Ele conta que o tribunal de São Paulo tem sido rigoroso na avaliação das contas municipais e que aqueles reprovados devem não apenas utilizar o dinheiro do Fundeb corretamente no ano seguinte, mas investir tudo o que não foi aplicado no ano anterior. Além disso, gestores que não tomaram providências em relação a suas contas rejeitadas não podem se candidatar às eleições seguintes – o que, segundo o conselheiro, tem preocupado prefeitos e inibido significativamente a falta de prestação de contas. Mas ainda não é possível, por lei, punir os municípios por não ter alcançado a meta do Ideb. “Podemos recomendar isso e fazer um alerta”, explica Beraldo.

Irregularidades

Os municípios paulistas não são os únicos preocupados com as contas rejeitadas. O TCE do Piauí reprovou, entre outubro de 2012 e março de 2013, 40% das contas do Fundeb referentes aos exercícios de 2008 a 2010: entre os 82 processos julgados, 33 foram avaliados como irregulares.

Um levantamento do Departamento de Patrimônio e Probidade da Advocacia Geral da União (AGU) revelou que a Educação, junto à Saúde, são as áreas com mais corrupção no país – mais especificamente responsáveis por 60% a 70% dos desvios de recursos públicos. O foco, segundo o relatório, está nos repasses inferiores a R$100 mil, mais dificilmente detectáveis pela fiscalização.

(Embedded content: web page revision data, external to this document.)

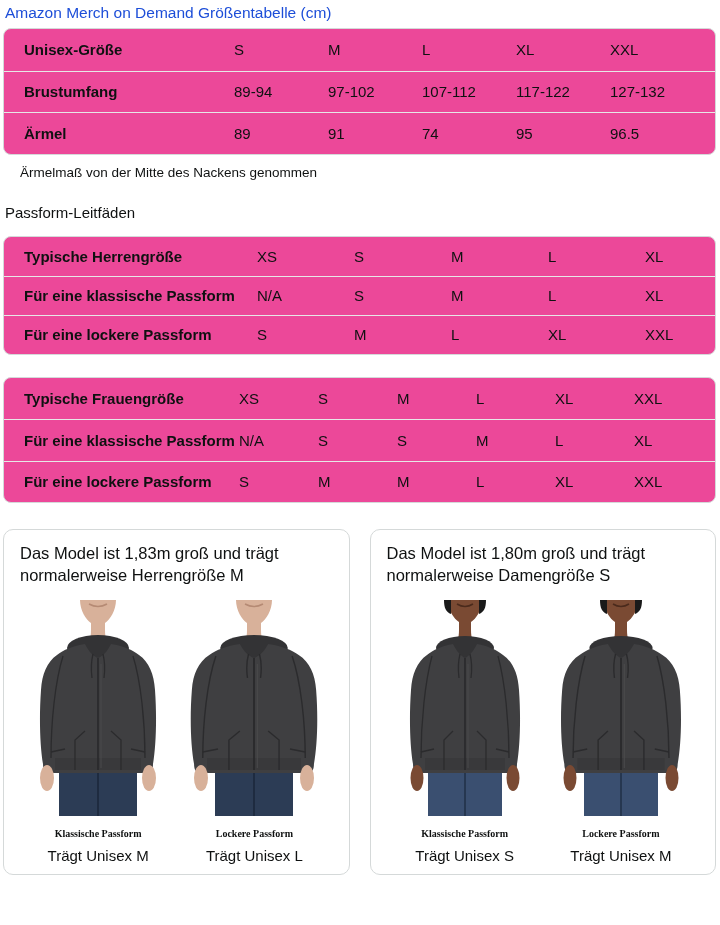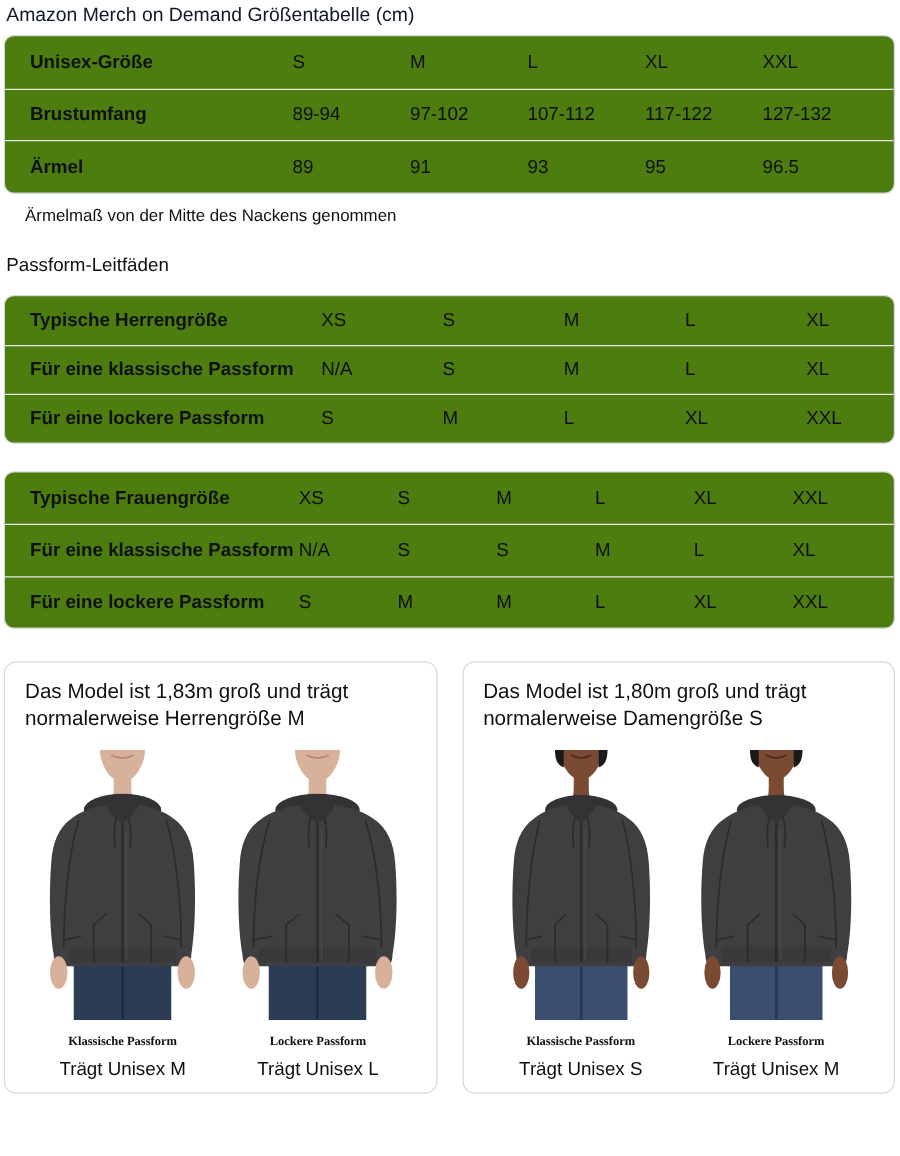"Amazon Merch on Demand Größentabelle" .page-title { color: #0f172a -> #1d4ed8 }
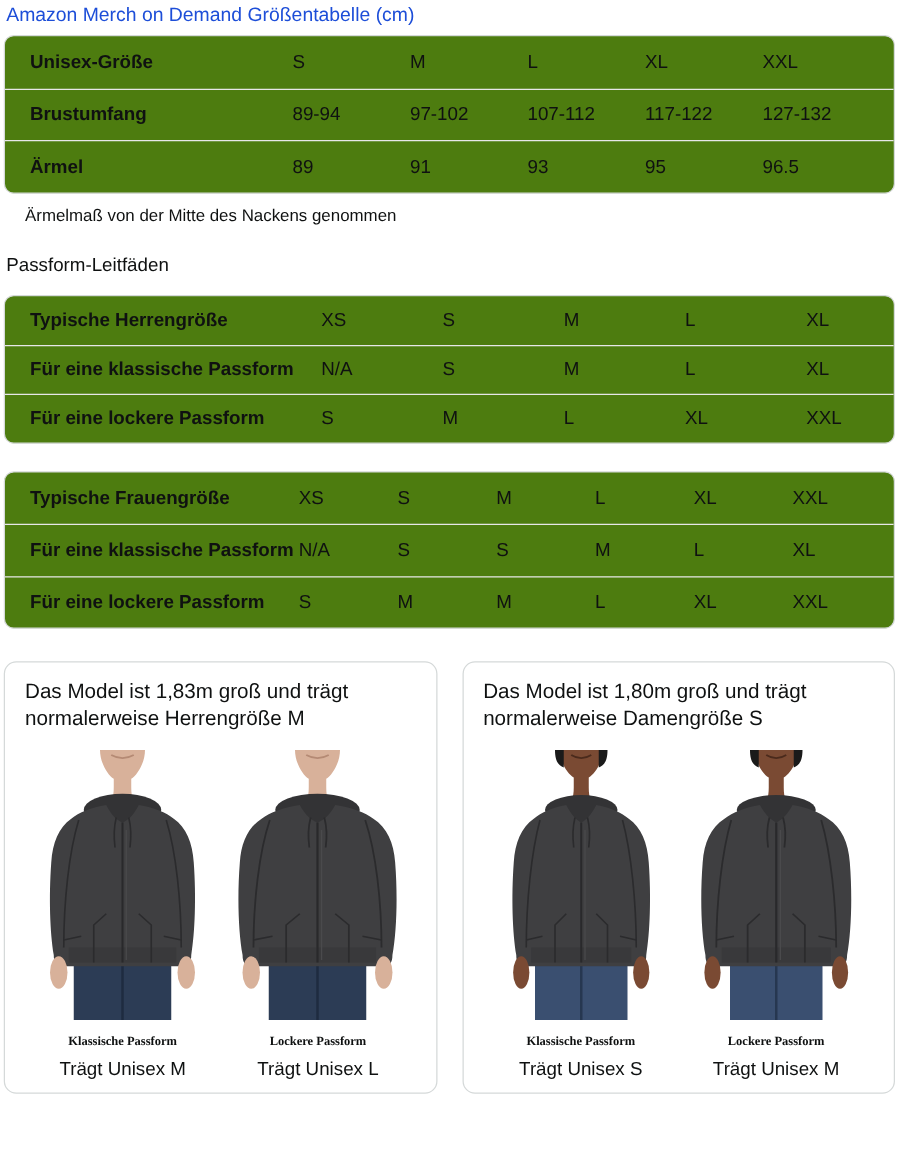"Unisex-Größe" .tbl { background: #4d7c0f -> #ec4899 }
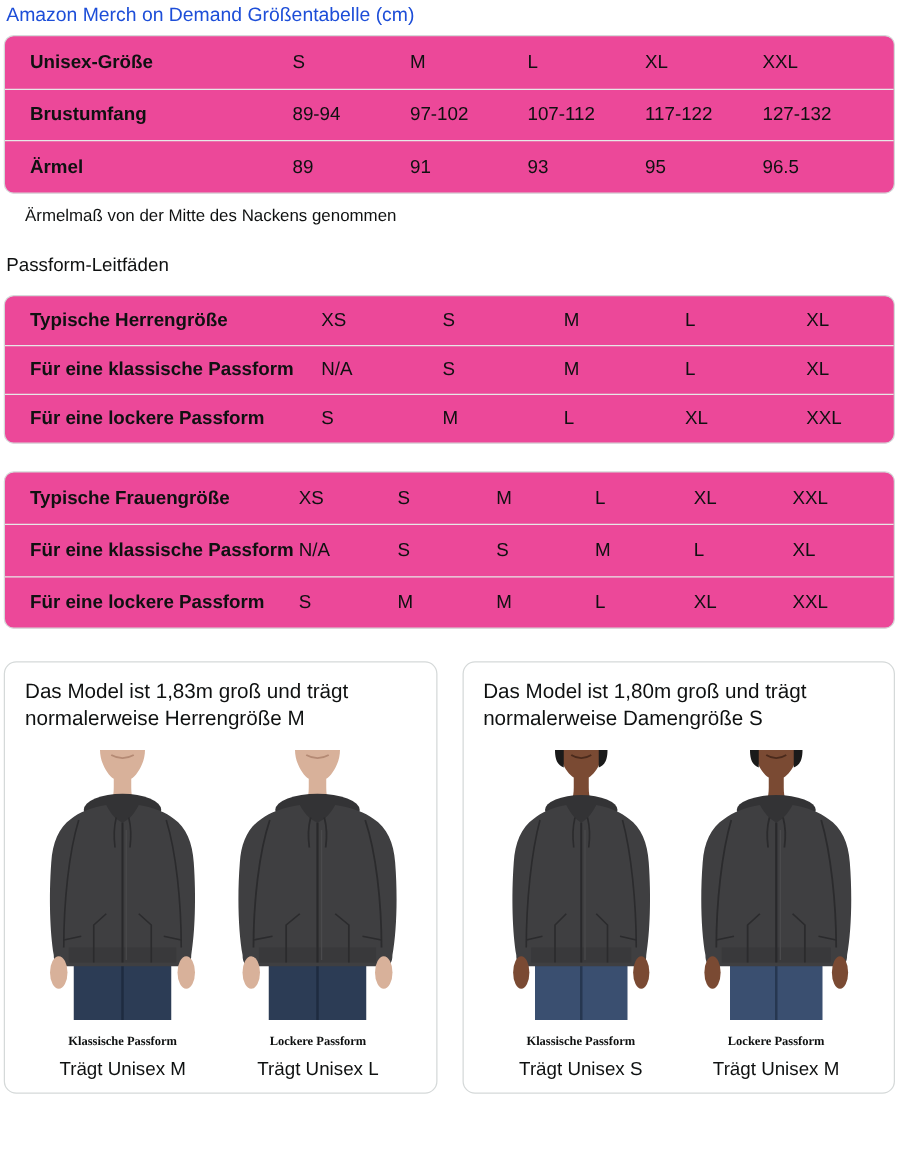"93" span.val { text: 93 -> 74 }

No caso do Piauí, a principal irregularidade encontrada nas contas diziam respeito à contratação de professores em caráter temporário (sem processo seletivo). Esse mecanismo é utilizado por alguns municípios para manter professores continuamente como temporários e não precisar, assim, entrar no cálculo do percentual mínimo dedicado aos docentes previsto no Fundeb.

José Marcelino, professor da USP – Campus Ribeirão Preto e presidente da Fineduca (Associação Nacional de Pesquisa em Financiamento da Educação), avalia que, considerando que de 80% a 85% dos gastos com Educação no Brasil são de pessoal, a lógica aponta para esse como o foco dos desvios e irregularidades.

“Temos um gargalo de desvio com a existência de pessoas fantasmas na folha de pagamento, e também com o aposentado que entra como gasto, mas teoricamente é da Previdência”, observa. Por isso, ele afirma que, apesar dos desvios de dinheiro serem detectados frequentemente na infraestrutura e transporte escolar, o montante é maior na área de pessoal. “Em São Paulo, por exemplo, os aposentados são quase 30% da folha de pagamento, mas isso não é uma irregularidade explícita porque a legislação é omissa em relação a esse ponto.”